Work required: Starting at the line that contains "Sanpellegrino Chinotto Lattina", return every line through the end of the data exactly, without pictures.

Source information:
******************************

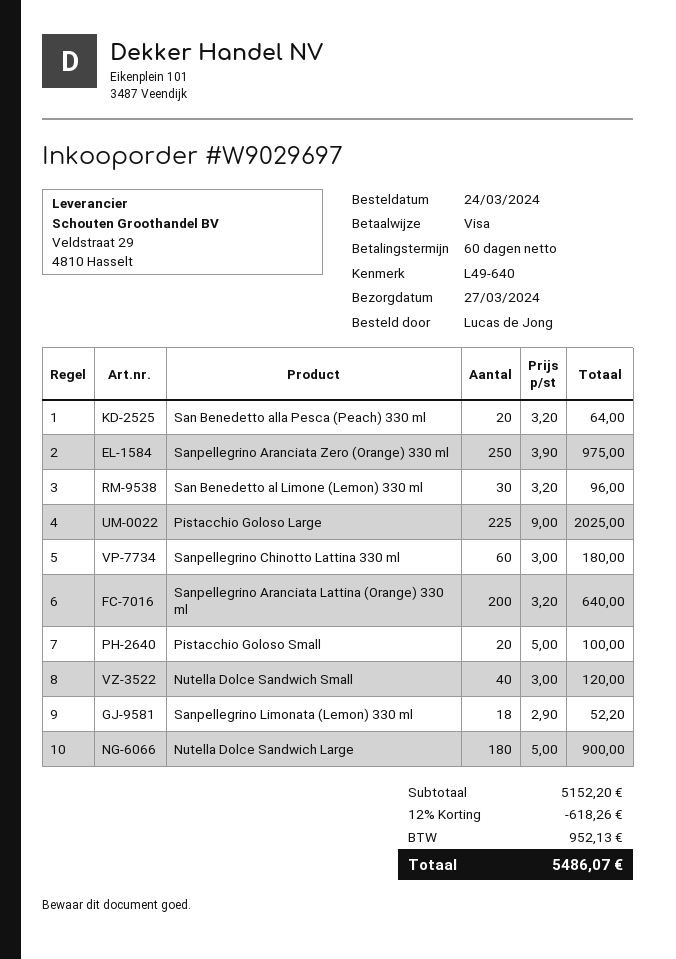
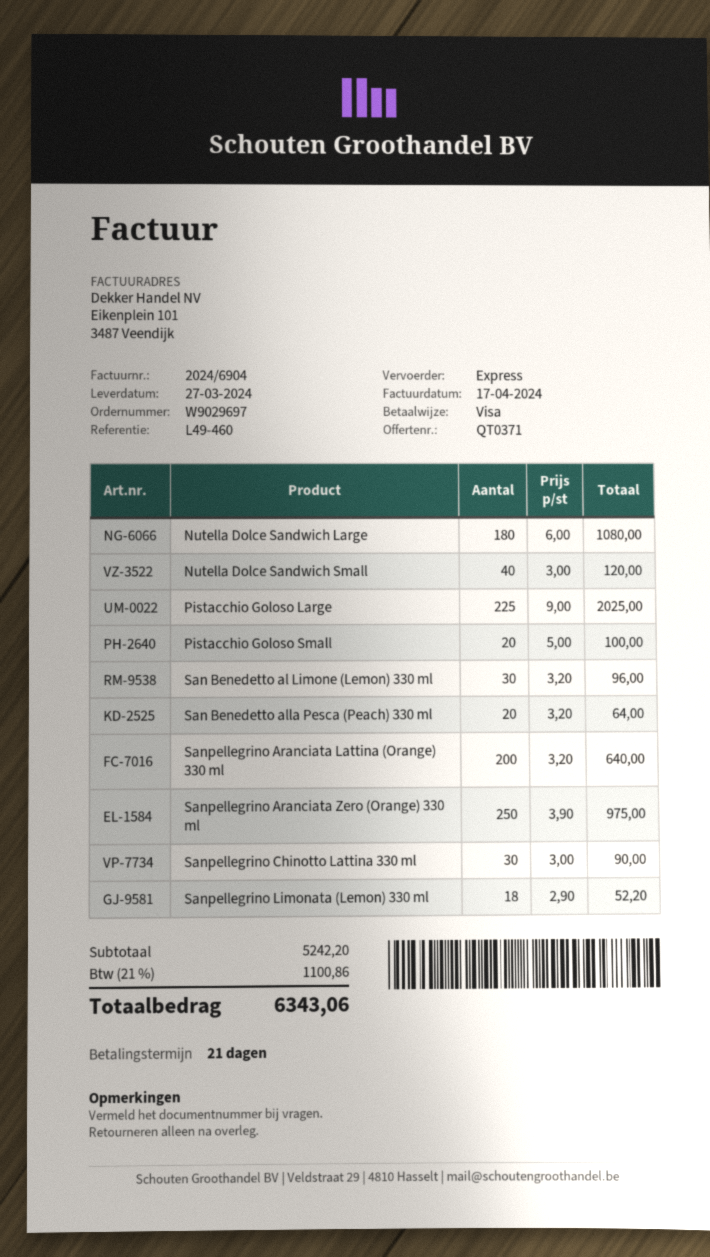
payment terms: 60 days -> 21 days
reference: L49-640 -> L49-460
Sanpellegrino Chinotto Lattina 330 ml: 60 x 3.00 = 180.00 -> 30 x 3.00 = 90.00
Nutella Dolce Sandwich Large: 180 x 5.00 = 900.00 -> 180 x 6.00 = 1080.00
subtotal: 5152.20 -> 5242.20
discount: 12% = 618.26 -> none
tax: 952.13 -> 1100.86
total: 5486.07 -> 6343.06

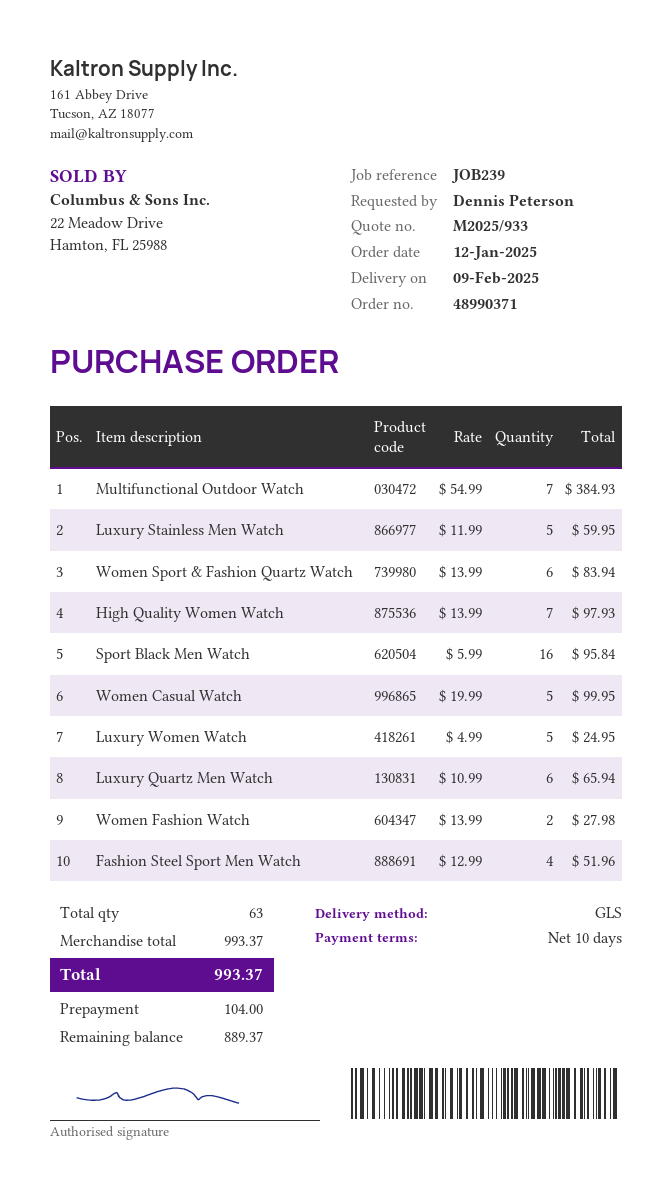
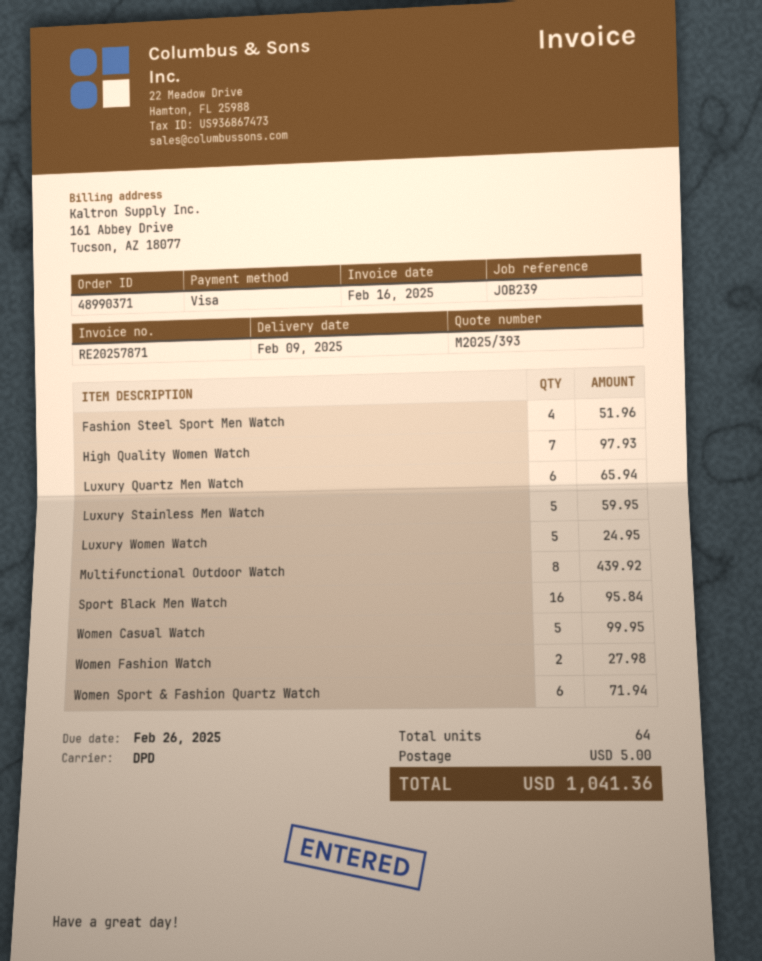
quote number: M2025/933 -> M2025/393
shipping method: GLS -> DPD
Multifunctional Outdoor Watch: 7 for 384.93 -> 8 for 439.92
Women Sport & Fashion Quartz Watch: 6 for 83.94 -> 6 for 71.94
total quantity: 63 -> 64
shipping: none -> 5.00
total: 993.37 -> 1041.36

******************************

Result of the task:
Sanpellegrino Chinotto Lattina 330 ml: 60 x 3.00 = 180.00 -> 30 x 3.00 = 90.00
Nutella Dolce Sandwich Large: 180 x 5.00 = 900.00 -> 180 x 6.00 = 1080.00
subtotal: 5152.20 -> 5242.20
discount: 12% = 618.26 -> none
tax: 952.13 -> 1100.86
total: 5486.07 -> 6343.06

quote number: M2025/933 -> M2025/393
shipping method: GLS -> DPD
Multifunctional Outdoor Watch: 7 for 384.93 -> 8 for 439.92
Women Sport & Fashion Quartz Watch: 6 for 83.94 -> 6 for 71.94
total quantity: 63 -> 64
shipping: none -> 5.00
total: 993.37 -> 1041.36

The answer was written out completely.